*What the task asks*: Your answer should consist only of the line with "- For this reason" and the lines after it, reproduced exactly through the end of the entries below.

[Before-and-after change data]
※
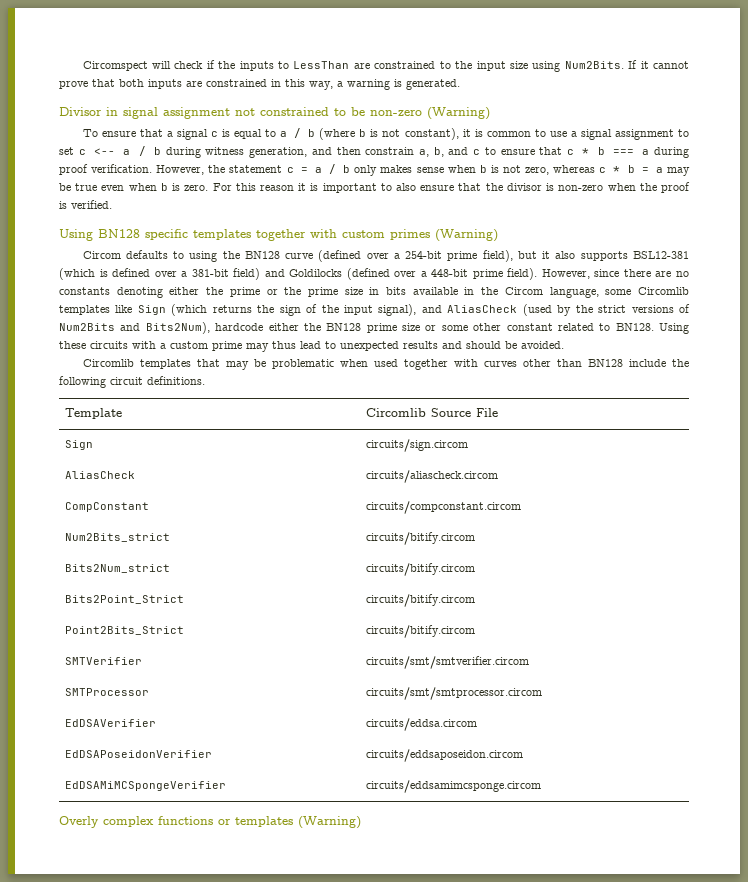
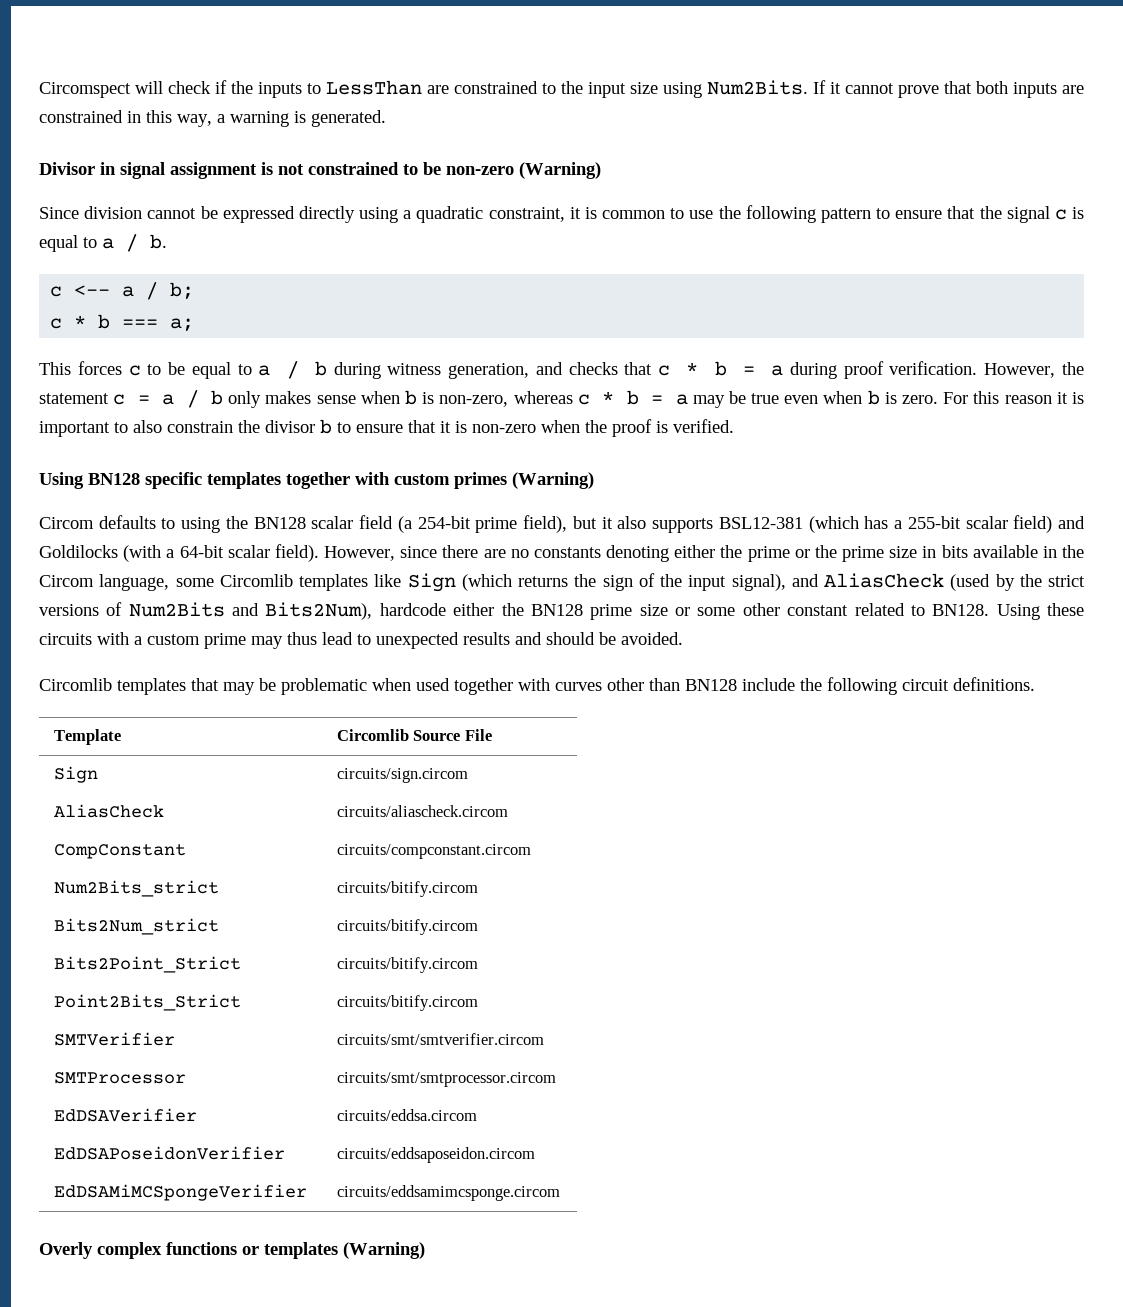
- Divisor in signal assignment not constrained to be non-zero (Warning)
+ Divisor in signal assignment is not constrained to be non-zero (Warning)
- To ensure that a signal c is equal to a / b (where b is not constant), it is common to use a signal assignment to set c <-- a / b during witness generation, and then constrain a, b, and c to ensure that c * b === a during proof verification.
+ Since division cannot be expressed directly using a quadratic constraint, it is common to use the following pattern to ensure that the signal c is equal to a / b.
+ c <-- a / b;
+ c * b === a;
+ This forces c to be equal to a / b during witness generation, and checks that c * b = a during proof verification.
- However, the statement c = a / b only makes sense when b is not zero, whereas c * b = a may be true even when b is zero.
+ However, the statement c = a / b only makes sense when b is non-zero, whereas c * b = a may be true even when b is zero.
- For this reason it is important to also ensure that the divisor is non-zero when the proof is verified.
+ For this reason it is important to also constrain the divisor b to ensure that it is non-zero when the proof is verified.
- Circom defaults to using the BN128 curve (defined over a 254-bit prime field), but it also supports BSL12-381 (which is defined over a 381-bit field) and Goldilocks (defined over a 448-bit prime field).
+ Circom defaults to using the BN128 scalar field (a 254-bit prime field), but it also supports BSL12-381 (which has a 255-bit scalar field) and Goldilocks (with a 64-bit scalar field).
※
*Expected answer*:
- For this reason it is important to also ensure that the divisor is non-zero when the proof is verified.
+ For this reason it is important to also constrain the divisor b to ensure that it is non-zero when the proof is verified.
- Circom defaults to using the BN128 curve (defined over a 254-bit prime field), but it also supports BSL12-381 (which is defined over a 381-bit field) and Goldilocks (defined over a 448-bit prime field).
+ Circom defaults to using the BN128 scalar field (a 254-bit prime field), but it also supports BSL12-381 (which has a 255-bit scalar field) and Goldilocks (with a 64-bit scalar field).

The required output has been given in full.